Kids and COVID-19: Holiday safety guidelines and addressing mental health struggles stemming from the pandemic

Sunrise Interviews

BAKERSFIELD, Calif. (KGET) – Dr. Nimisha Amin, a local Pediatrician, joined 17 News at Sunrise to discuss guidelines for celebrating the holidays safely and how the pandemic has impacted children’s mental health.

If you are going to gather over the holidays, Dr. Amin says to keep your gathering small and outdoors. “There is a very large degree of protection when people can space out outdoors as opposed to confined indoors. If is is too chilly and you are going to be indoors, bundle up and open the windows because having some ventilation is definitely better than no ventilation.”

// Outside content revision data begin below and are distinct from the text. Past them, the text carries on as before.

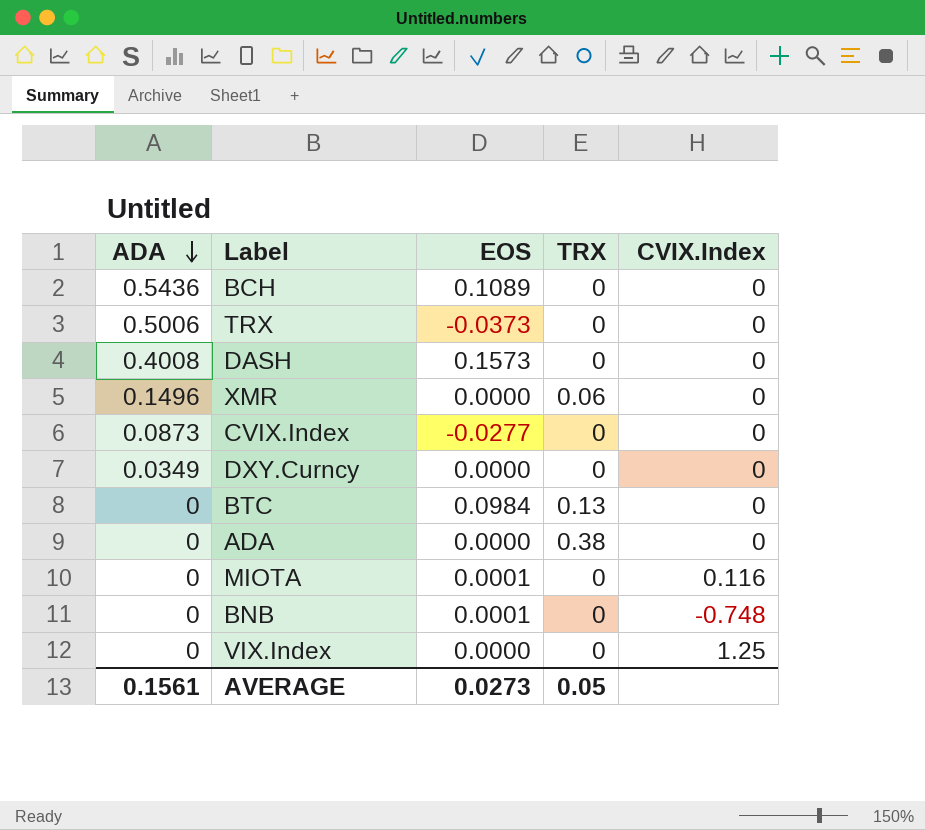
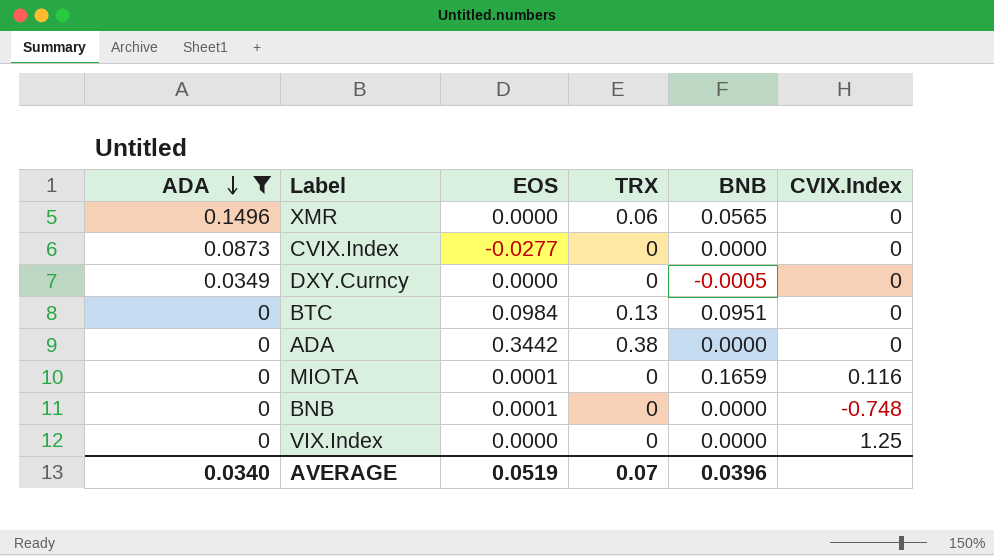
filter: none -> ADA <= 0.1496
column BNB | position: none -> 5
ADA | EOS: 0.0000 -> 0.3442
AVERAGE | ADA: 0.1561 -> 0.0340
AVERAGE | EOS: 0.0273 -> 0.0519
AVERAGE | TRX: 0.05 -> 0.07

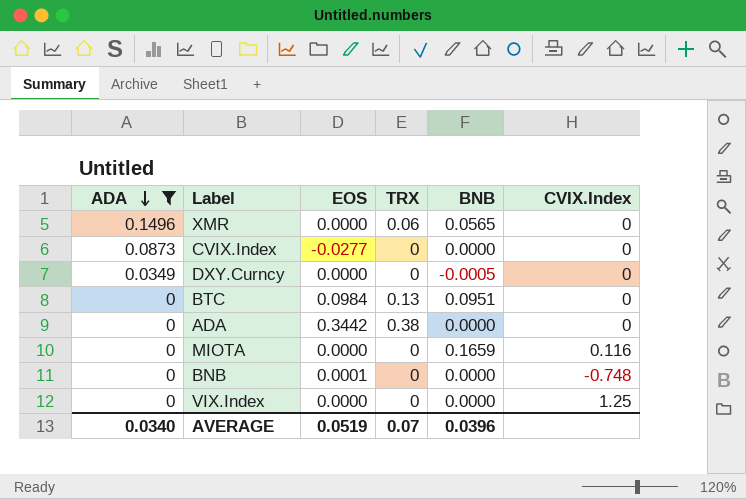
MIOTA | EOS: 0.0001 -> 0.0000

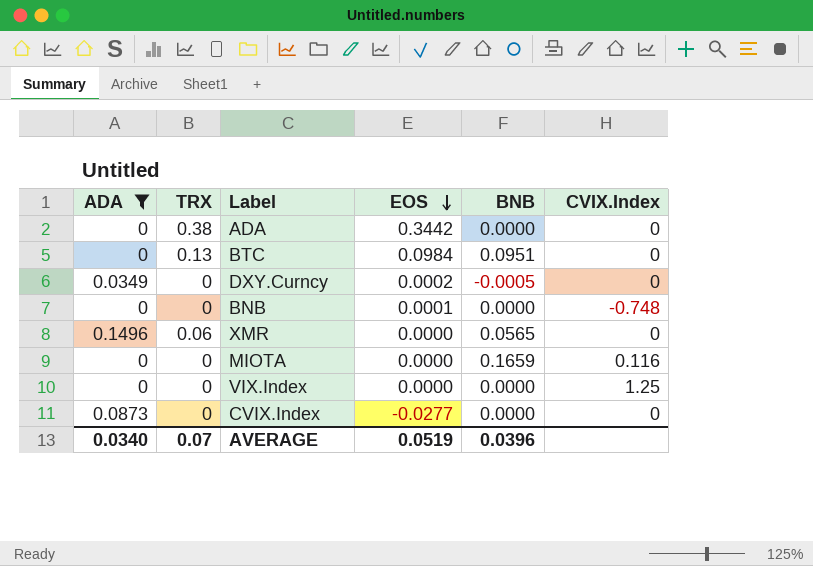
row order: ADA descending -> EOS descending
column TRX | position: 4 -> 2
DXY.Curncy | EOS: 0.0000 -> 0.0002

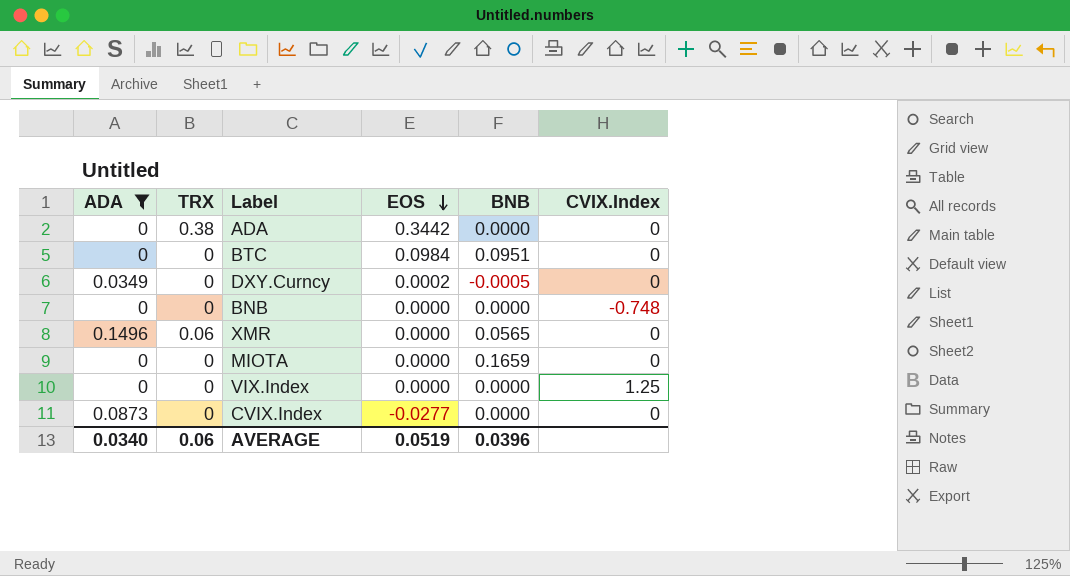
BTC | TRX: 0.13 -> 0
BNB | EOS: 0.0001 -> 0.0000
MIOTA | CVIX.Index: 0.116 -> 0
AVERAGE | TRX: 0.07 -> 0.06

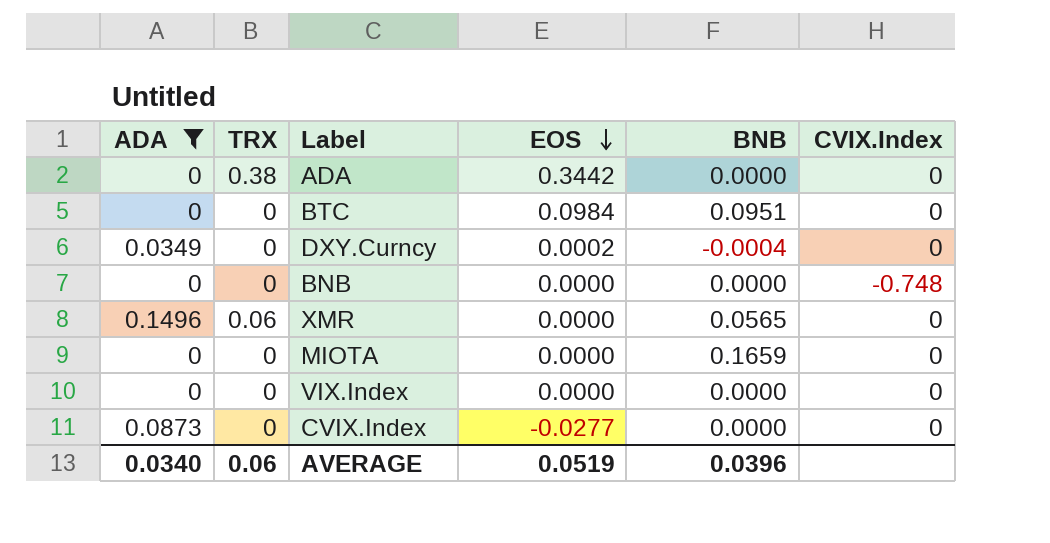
DXY.Curncy | BNB: -0.0005 -> -0.0004
VIX.Index | CVIX.Index: 1.25 -> 0

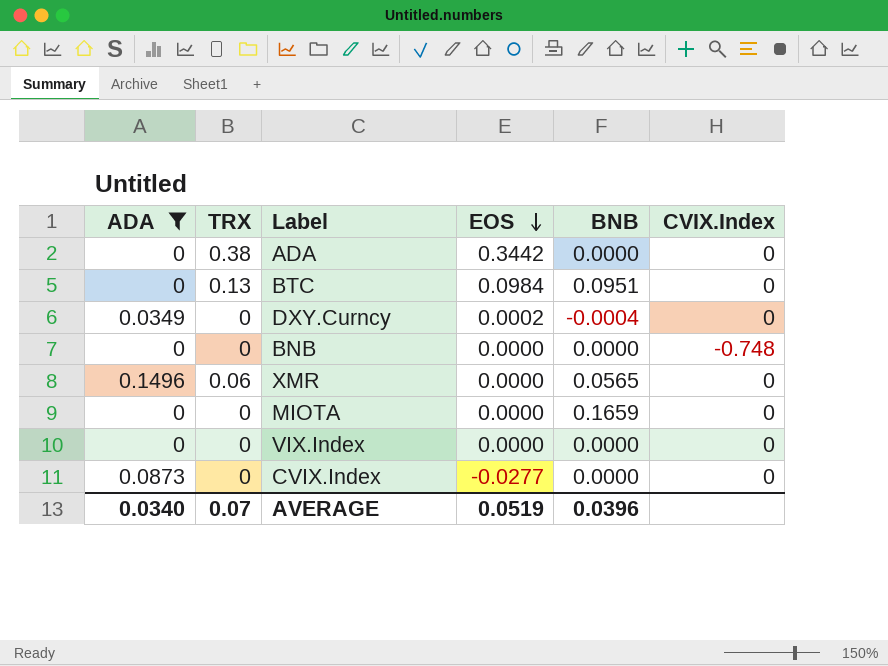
BTC | TRX: 0 -> 0.13
AVERAGE | TRX: 0.06 -> 0.07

Dr. Amin says testing before seeing family is not an ideal way to ensure a safe holiday gathering. “The same way that a cold can develop overnight or through the process of a day, you could literally be negative in the morning and test positive by the evening. Particularly with the surges in cases right now there are going to be asymptomatic individuals that each of us come across and we don’t want to become one of those individuals and inadvertently share this virus with someone in our family that could be more vulnerable to it.”

Dr. Amin says that there is definitely a decline happening in children’s mental health across all ages and encourages parents to remain in communication with kids. “Try to improve those lines of communication with our children. When we talk to them we need to let them talk. As parents we tend to butt in a little bit too much, we tend to talk over them because we are so quick to offer solutions and when we do that our children often don’t feel heard.”

If your child does not open up to you or you feel the need to seek help, reach out to your primary care doctor or a mental health provider. “The worst thing you can do is to assume that it will go away and it will get better as things pass, it is always better to be proactive in this situation and to seek help because therapy never hurts even if it is not necessarily needed.”